Più di un secolo dopo, nel 1788 il governo pontificio incaricò l’architetto Giuseppe Valadier di apportare le necessarie migliorie al fine di rendere le carceri meno insalubri.

Legata indissolubilmente alla rocca è la vicenda di Giuseppe Balsamo, Conte di Cagliostro, misterioso e affascinante personaggio, alchimista, mago e massone.
Condannato per eresia al carcere a vita, Cagliostro trascorse la detenzione nella cella del pozzetto, un lugubre ed angusto antro al quale era possibile accedere solo tramite una botola a soffitto.
“Balsamo non deve parlare con nessuno, vedere nessuno, essere visto da nessuno”, questi i raggelanti ordini che scandirono gli ultimi tristi anni della sua vita, stroncata da un infarto il 26 di agosto del 1795.

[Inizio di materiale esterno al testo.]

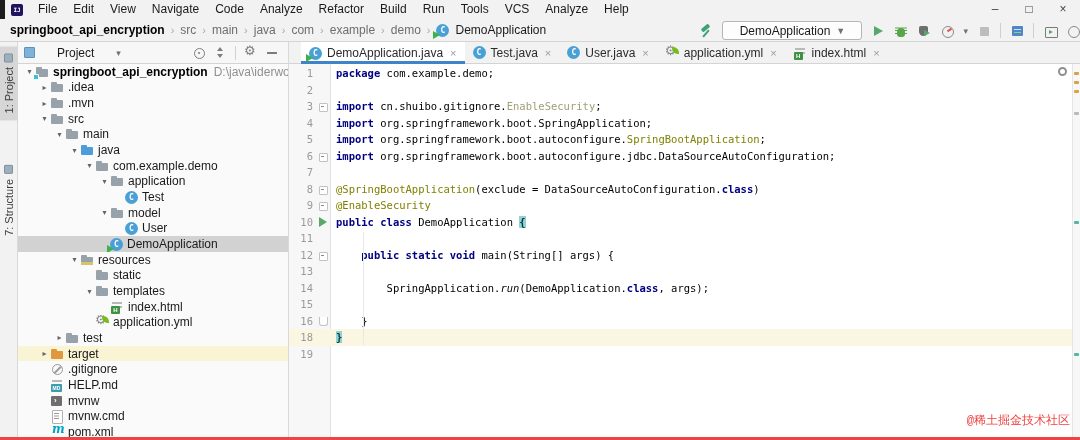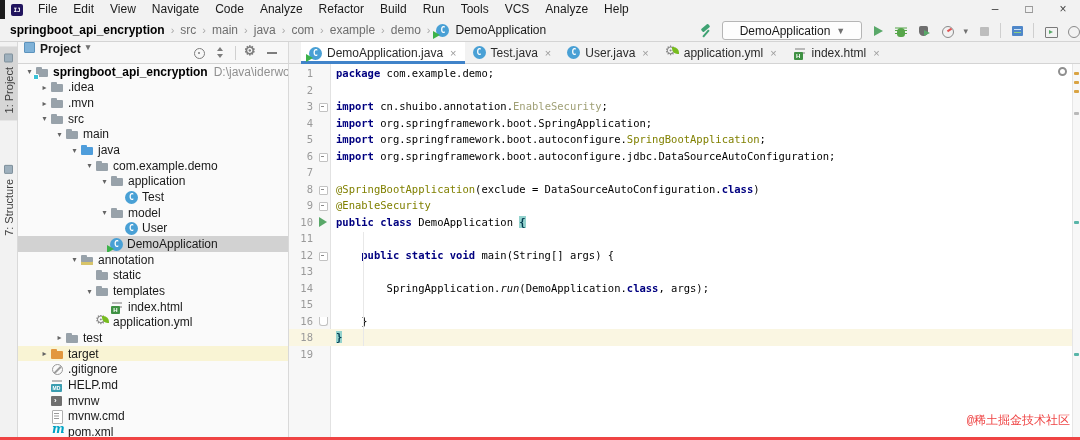--- a/index.html
+++ b/index.html
@@ -77,7 +77,7 @@
   
   #pheader { position:absolute; left:18px; top:42px; width:271px; height:22px;
     background:#f7f7f7; border-bottom:1px solid #d4d4d4; border-right:1px solid #d9d9d9;
-    display:flex; padding:0 6px; gap:5px;font-weight:bold; }
+    display:flex; align-items:center; padding:0 6px; gap:22px; }
   #pheader .ph-sq { width:11px; height:11px; background:#7fb2d8; border:1px solid #5c93bd; border-radius:1px; flex:none; }
   #ph-title { color:#1a1a1a; }
   #ph-spacer { flex:1; }

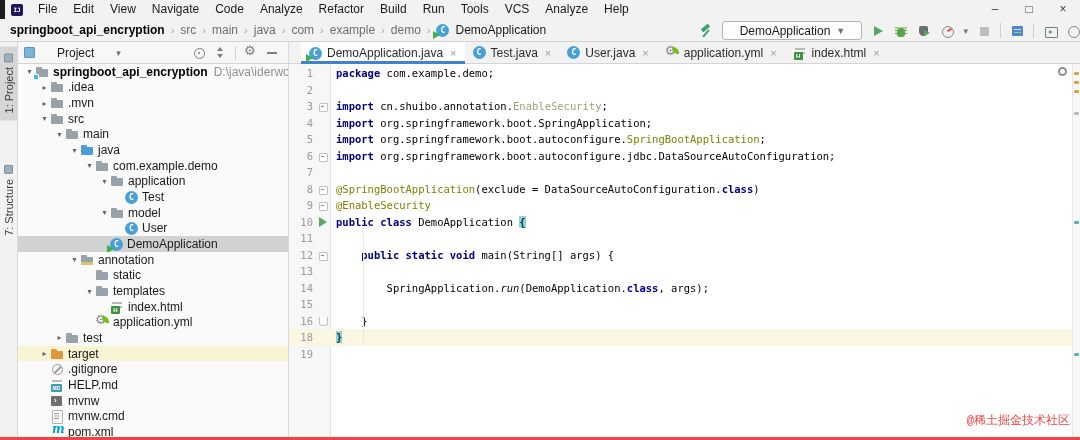--- a/index.html
+++ b/index.html
@@ -449,7 +449,7 @@
         <div class="ed-row">
           <span class="ln">3</span>
           <span class="fold fm"></span>
-          <span class="ct"><span class="tk-kw">import </span><span class="tk-pl">cn.shuibo.annotation.</span><span class="tk-annd">EnableSecurity</span><span class="tk-pl">;</span></span>
+          <span class="ct"><span class="tk-kw">import </span><span class="tk-pl">cn.shuibo.gitignore.</span><span class="tk-annd">EnableSecurity</span><span class="tk-pl">;</span></span>
         </div>
         <div class="ed-row">
           <span class="ln">4</span>

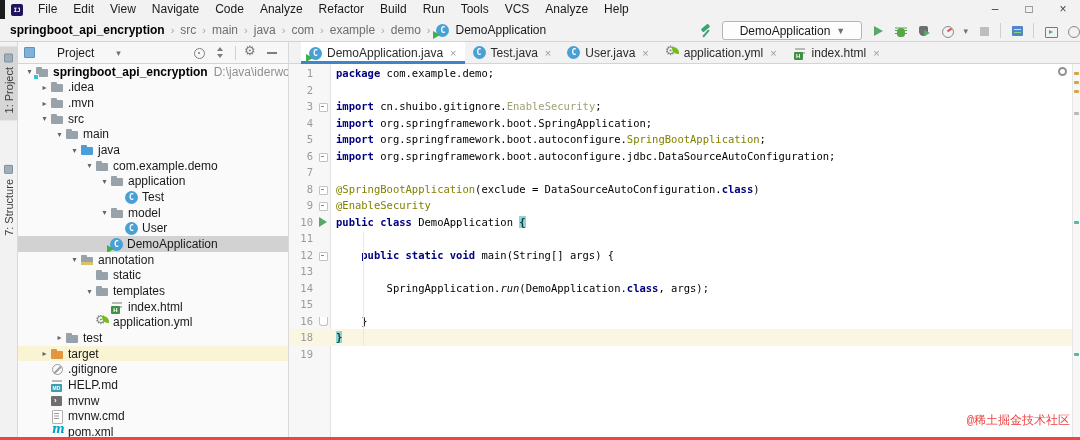--- a/index.html
+++ b/index.html
@@ -346,7 +346,7 @@
       <div class="trow" style="padding-left: 51px;">
         <span class="tarrow">▾</span>
         <span class="i ic-folder-res"></span>
-        <span class="tlabel">annotation</span>
+        <span class="tlabel">resources</span>
       </div>
       <div class="trow" style="padding-left: 66px;">
         <span class="tarrow"></span>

San Leo, per la bellezza ed il pregio del borgo, rientra nel club de “I Borghi più Belli d’Italia”, ed è classificata “Bandiera arancione” dal Touring Club Italia per il patrimonio storico, culturale e ambientale di pregio e per un’offerta turistica d’eccellenza.
Splendida città d’arte ricordata da Dante Alighieri nella Divina Commedia, cuore pulsante del Montefeltro e città che gli ha trasmesso il nome, San Leo è una gemma incastonata nell’entroterra riminese e ancor oggi custodita in tutta la sua originaria bellezza coi suoi edifici romanici (Pieve, Cattedrale e Torre) e la bellissima piazza intitolata a Dante, che vide San Francesco ricevere in dono dal Conte di Chiusi il Monte della Verna.

Tra i più illustri palazzi rinascimentali da visitare vi sono quello Mediceo sede del Museo di Arte Sacra, il Palazzo Della Rovere, sede del municipio e la residenza dei Conti Severini-Nardini.